Este aumento no défice comercial, é resultado de um aumento nas importações de 31,2% e um aumento das exportações de 23,1% face a 2021, como podemos observar através dos seguintes gráficos: (Fonte: Pordata)


Contudo, o setor do calçado contrariou a tendência nacional e contribuiu com 1.306 milhões de euros para esbater o défice da balança comercial.
Em Portugal produziu-se em 2022, cerca de 85 milhões de pares de calçado, dos quais 76 milhões de pares foram exportados, o que corresponde a exportações no valor de 2,009 milhões de euros (marco histórico alcançado, pois é a primeira vez que Portugal ultrapassa a barreira dos 2 000 milhões de euros em exportações neste setor). Comparativamente a 2021 estes resultados significam um aumento de 10,5% da quantidade vendida e 20,2% em valor de vendas.
Em 2022, o preço médio do calçado exportado situou-se nos 26,40€, o que representa um crescimento de 8,7% face a 2021, com as exportações de calçado portuguesas a serem maioritariamente de calçado em couro com uma quota de 86% das exportações.
Dos países mais relevantes nas exportações de calçado português, segundo a APICCAPS, destacam-se a Alemanha com 433 milhões de euros (um crescimento de 11,7%), a França com 384 milhões de euros (mais 15% comparativamente a 2021) e os Países Baixos com exportações na ordem dos 306 milhões de euros (mais 25% do que em 2021).
Por outro lado, os EUA são o país que mais crescimento teve nas suas exportações de calçado de 2021 para 2022, com um aumento de 52%, totalizando assim exportações de calçado de 114 milhões de euros e solidificando o seu peso na quota de exportações do setor.
Análise ao Tecido Empresarial do Setor do Calçado em Portugal
Desde as primeiras fábricas de produção de calçado em Portugal que a maioria do tecido empresarial do setor (95,29%) a situar-se na zona Norte do país, ao redor da cidade do Porto, mais concretamente nos concelhos de Felgueiras, Guimarães, Vila Nova de Gaia e São João da Madeira, com o seguinte gráfico a demonstrar exatamente isso.

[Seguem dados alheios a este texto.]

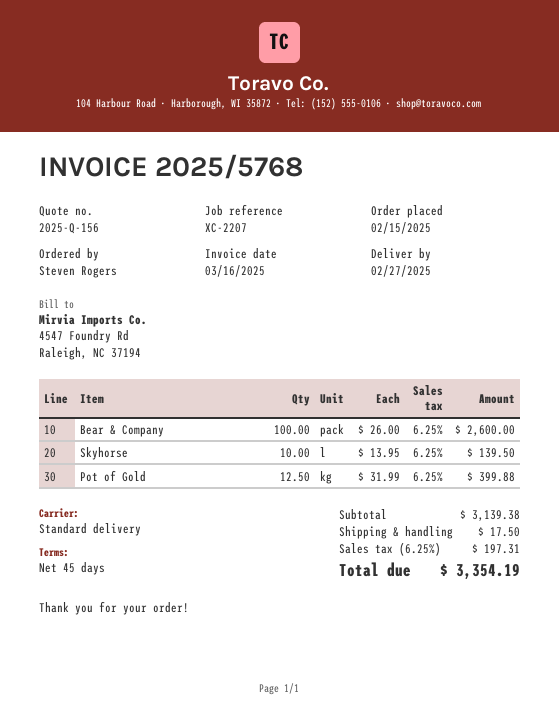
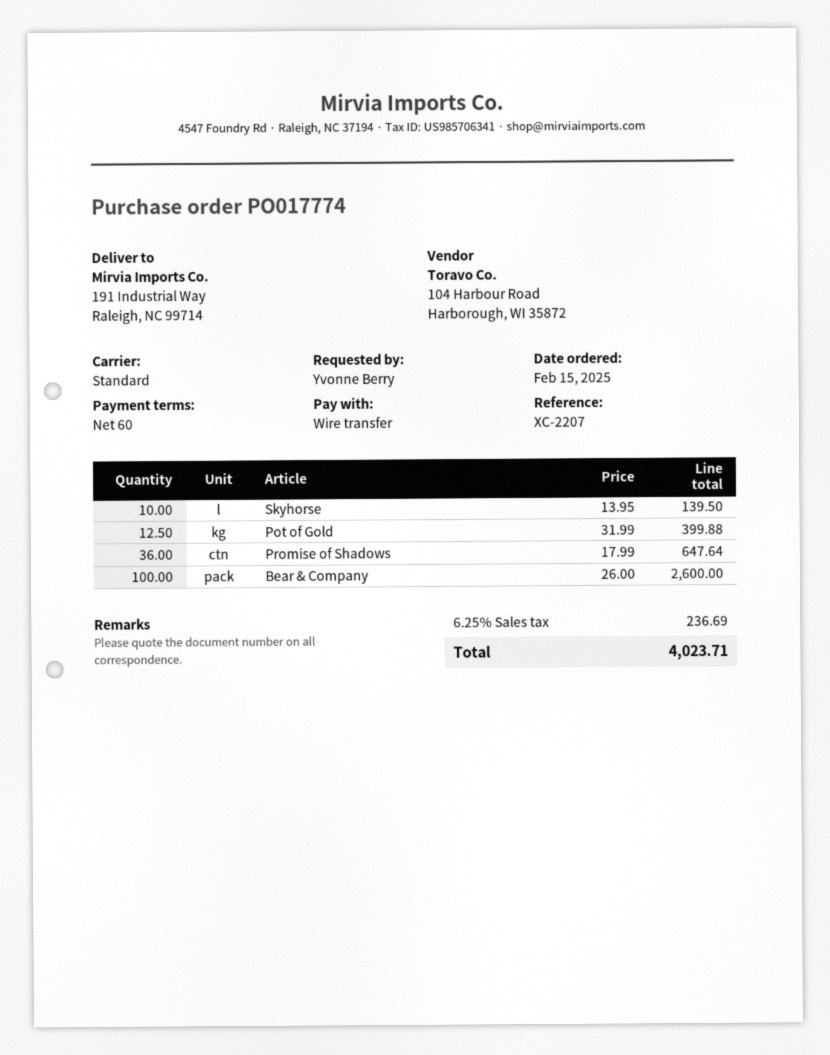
payment terms: 45 days -> 60 days
ordered by: Steven Rogers -> Yvonne Berry
Promise of Shadows: none -> 36 x 17.99 = 647.64
shipping: 17.50 -> none
tax: 6.25% = 197.31 -> 6.25% = 236.69
total: 3354.19 -> 4023.71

Segundo o Banco de Portugal, em 2022 existiam 1 869 empresas no setor do calçado em Portugal, sendo 56,5% microempresas, 31,84% e 11,18% pequenas e médias empresas respetivamente e apenas 0,48% das empresas do setor são consideradas grandes empresas. Relativamente ao número de pessoas que este setor emprega, este diminuiu em 1 738 pessoas comparativamente ao ano anterior, devido a existirem menos 113 empresas a laborar nesta indústria.
Quanto ao volume de negócio, este atingiu em 2022 números históricos 2 177 milhões de euros, um aumento de 298 milhões de euros comparativamente ao ano anterior. Esta subida do volume de negócios do setor, pode ser justificada pela guerra existente entre a Rússia e a Ucrânia que levou a um aumento do preço da energia na zona euro e de algumas matérias-primas, que juntamente com os elevados níveis de inflação presentes na economia mundial, levaram a que os custos de produção aumentassem e como consequência a empresas tentam repercutir esse custo para o consumidor final suportar, inflacionando o preço do produto final.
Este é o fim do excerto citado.